21 mai 2016

Jeunesse dorée…

Par Nicolas Gauthier

 

Autrefois, seuls les généraux à la retraite contaient leurs batailles passées. Aujourd’hui, tous les anciens combattants du rock s’y mettent ; pas forcément sous forme de mémoires stricto sensu, mais souvent sous celle d’autofictions plus ou moins autofictionnelles.

L’avantage du genre, c’est qu’il est rare que ses auteurs s’y prennent trop au sérieux, comme si la musique binaire amenait une sorte de distance.

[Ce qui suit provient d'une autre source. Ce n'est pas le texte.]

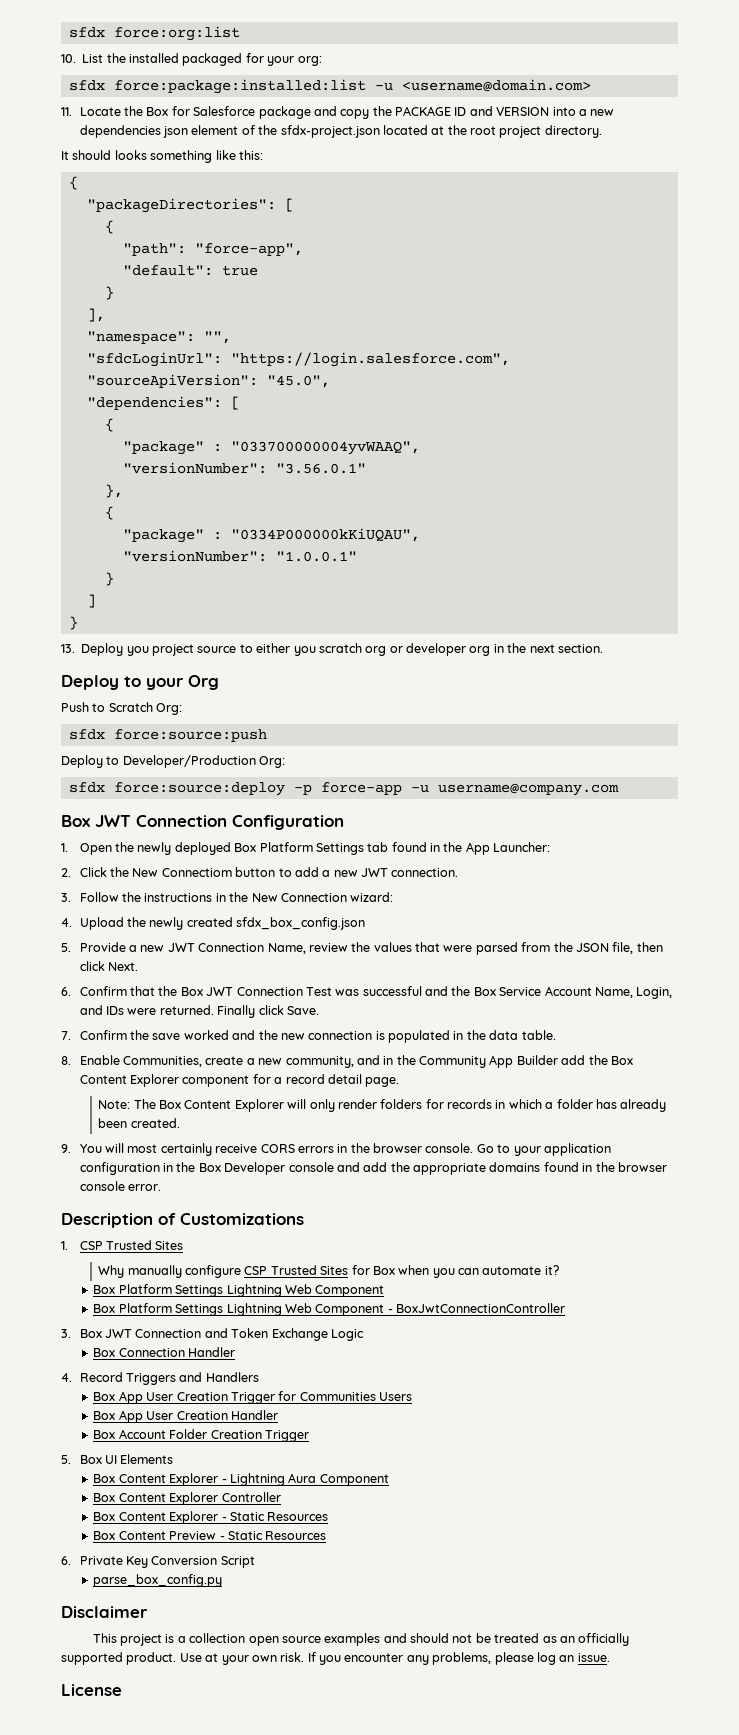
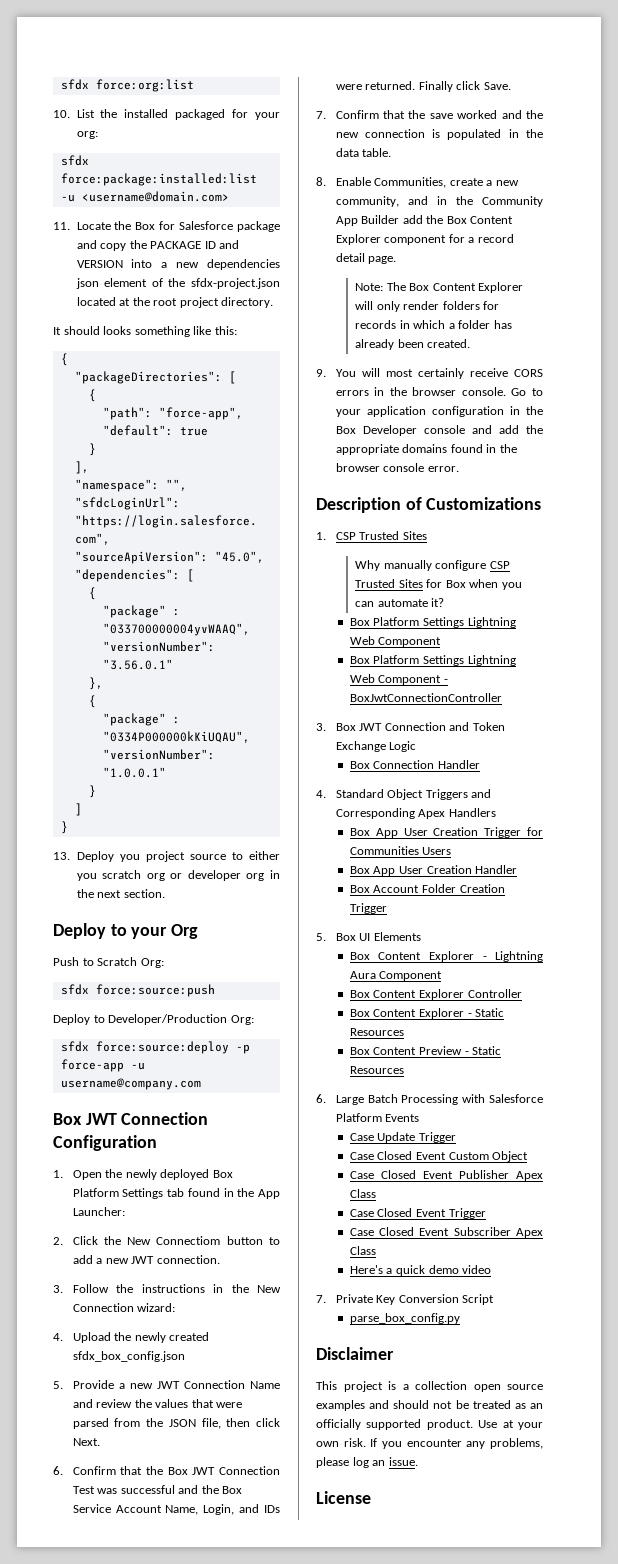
[267,943,306,954] Name, -> [250,1381,280,1389] [72,1399,93,1408] Name and
(127, 1035) none -> [383,110,406,119] that
[79,1372,203,1385] Record Triggers and -> [335,789,492,800] [335,808,446,819] Standard Object Triggers and Corresponding Apex
(71, 1560) none -> [335,1094,543,1105] [335,1113,420,1122] [349,1132,456,1143] [349,1151,529,1162] [349,1170,543,1181] [349,1189,376,1198] [349,1208,486,1219] [349,1227,543,1238] [349,1246,376,1255] [349,1265,492,1276] [316,1295,326,1303] Large Batch Processing with Salesforce Platform Events // Case Update Trigger // Case Closed Event Custom Object // Case Closed Event Publisher Apex Class // Case Closed Event Trigger // Case Closed Event Subscriber Apex Class // Here's a quick demo video // 7.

Pierre Robin, donc, et son groupe mort-né, Jeunesse dorée, duo formé avec un cousin alter ego assez dandy, mais dont la chemise dépassait toujours du pantalon, faute impardonnable, vu les canons vestimentaires de l’époque. Jeunesse dorée ? Formation emblématique des années quatre-vingt ; en fait, qui aurait bien voulu l’être, mais avec un notoire insuccès, n’ayant jamais sorti le moindre disque. Mais qui voulait pourtant rivaliser avec les maîtres anglais du genre, on cite dans le désordre et sans ordre de préférence : Joy Division, Spandau Ballet, Cabaret Voltaire, Depeche Mode, Kraftwerk, Duran-Duran et autres « Groupes pop à mèches », auquel l’auteur de ce livre vient par ailleurs de consacrer un ouvrage éponyme des plus érudits (Actes-Sud Rock).

Pierre Robin, encore, ses amis vous le confirmeront, n’est un pas optimiste forcené et on ne voit guère d’autre que lui pour incarner à la perfection ce joli proverbe corse : « Il suffit que je me mette à fabriquer des chapeaux pour qu’il naisse des hommes sans tête. »

Pourtant, on se poile à chacun de ses paragraphes et phrases. On se gondole d’autant plus quand on connaît mieux les personnages se dissimulant derrière ce roman à clefs. Mettons, au hasard, les joyeux trublions de la bande de Jalons, un flamboyant homosexuel d’extrême droite, par ailleurs biographe brillant d’auteurs nationalistes affichant près de deux siècles au compteur et dont il est, fortuitement, souvent le seul à se souvenir des noms.

Et Marc, personnage des plus attachants, maître d’œuvre de ce possible 45 tours de Jeunesse dorée, avorté avant terme ; jeune lui aussi, mais guère doré, puisque n’étant pas issu des beaux quartiers haussmanniens. Soit le seul qui, dans ce livre, ne joue pas un rôle, ne se dissimule pas derrière des postures, pauvre habitant du Val-d’Oise qu’il est, à risquer les quolibets des usagers de trains de banlieue, à cause de ses platform boots et de son maquillage à paillettes. Être glam à Ermont-Eaubonne au siècle dernier, c’était peut-être aussi cela, être rock ; en tout cas plus rock que les duettistes de… Jeunesse dorée, au hasard. Marc est donc, tout bien pesé, le véritable héros de ce livre… Working Class Hero, comme chantait John Lennon.

Pierre Robin, pour finir, dont ce livre est donné en quatrième de couverture pour être son « premier et dernier roman », est un fin styliste. Il y a chez lui à la fois du souffle et de l’inspiration ; des regrets, mais pas de rancœur. De la mélancolie, mais pas de nostalgie. Comme quoi, cet éphémère romancier montre qu’il sait être un véritable écrivain, grâce à ces pages fignolées au cordeau, et démontre, surtout, qu’il y a parfois plus de grâce à manquer les choses qu’à les réussir. C’est peut-être cela aussi, l’autre nom du talent littéraire, de ce talent tout court qui, on l’espère, ne demeurera pas en éternel devenir.

Erickbonnier éditeur. 188 pages 18 euros.